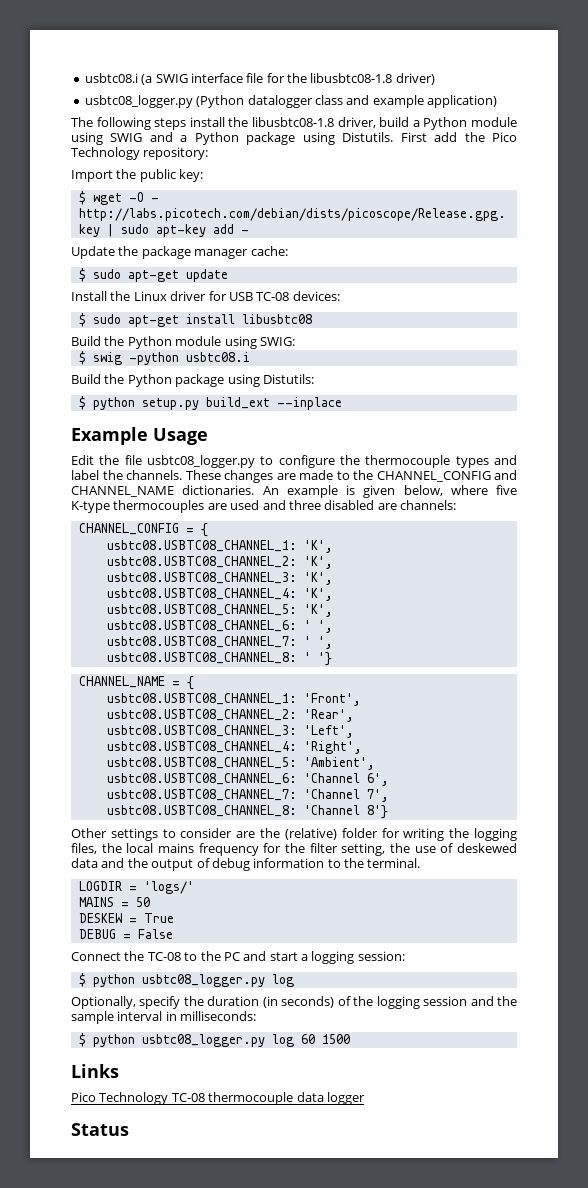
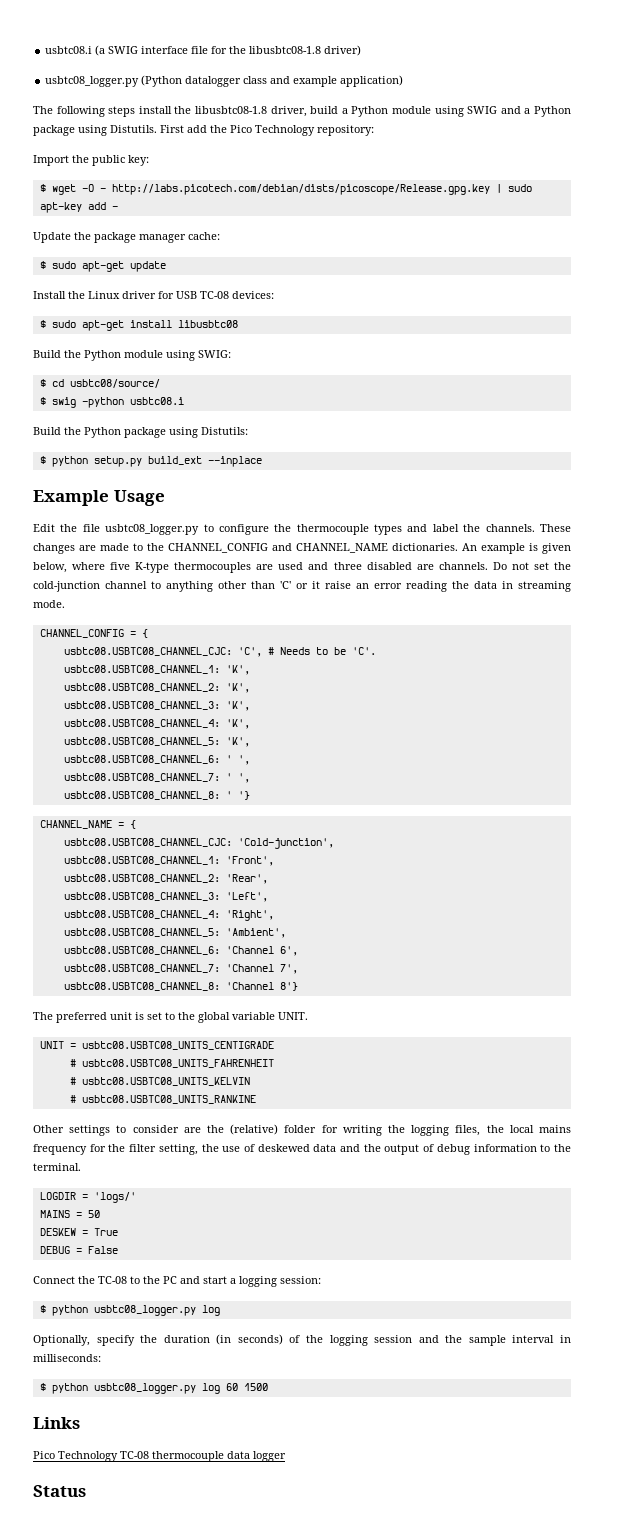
+ $ cd usbtc08/source/
- An example is given below, where five K-type thermocouples are used and three disabled are channels:
+ An example is given below, where five K-type thermocouples are used and three disabled are channels. Do not set the cold-junction channel to anything other than 'C' or it raise an error reading the data in streaming mode.
  CHANNEL_CONFIG = {
+ usbtc08.USBTC08_CHANNEL_CJC: 'C', # Needs to be 'C'.
+ usbtc08.USBTC08_CHANNEL_CJC: 'Cold-junction',
+ The preferred unit is set to the global variable UNIT.
+ UNIT = usbtc08.USBTC08_UNITS_CENTIGRADE
+ # usbtc08.USBTC08_UNITS_FAHRENHEIT
+ # usbtc08.USBTC08_UNITS_KELVIN
+ # usbtc08.USBTC08_UNITS_RANKINE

> _ABOUT THIS TASK_
Transcribe the complete set of entries verbatim. No pictures belong in the copy.

> _TASK RESULT_
+ $ cd usbtc08/source/
- An example is given below, where five K-type thermocouples are used and three disabled are channels:
+ An example is given below, where five K-type thermocouples are used and three disabled are channels. Do not set the cold-junction channel to anything other than 'C' or it raise an error reading the data in streaming mode.
  CHANNEL_CONFIG = {
+ usbtc08.USBTC08_CHANNEL_CJC: 'C', # Needs to be 'C'.
+ usbtc08.USBTC08_CHANNEL_CJC: 'Cold-junction',
+ The preferred unit is set to the global variable UNIT.
+ UNIT = usbtc08.USBTC08_UNITS_CENTIGRADE
+ # usbtc08.USBTC08_UNITS_FAHRENHEIT
+ # usbtc08.USBTC08_UNITS_KELVIN
+ # usbtc08.USBTC08_UNITS_RANKINE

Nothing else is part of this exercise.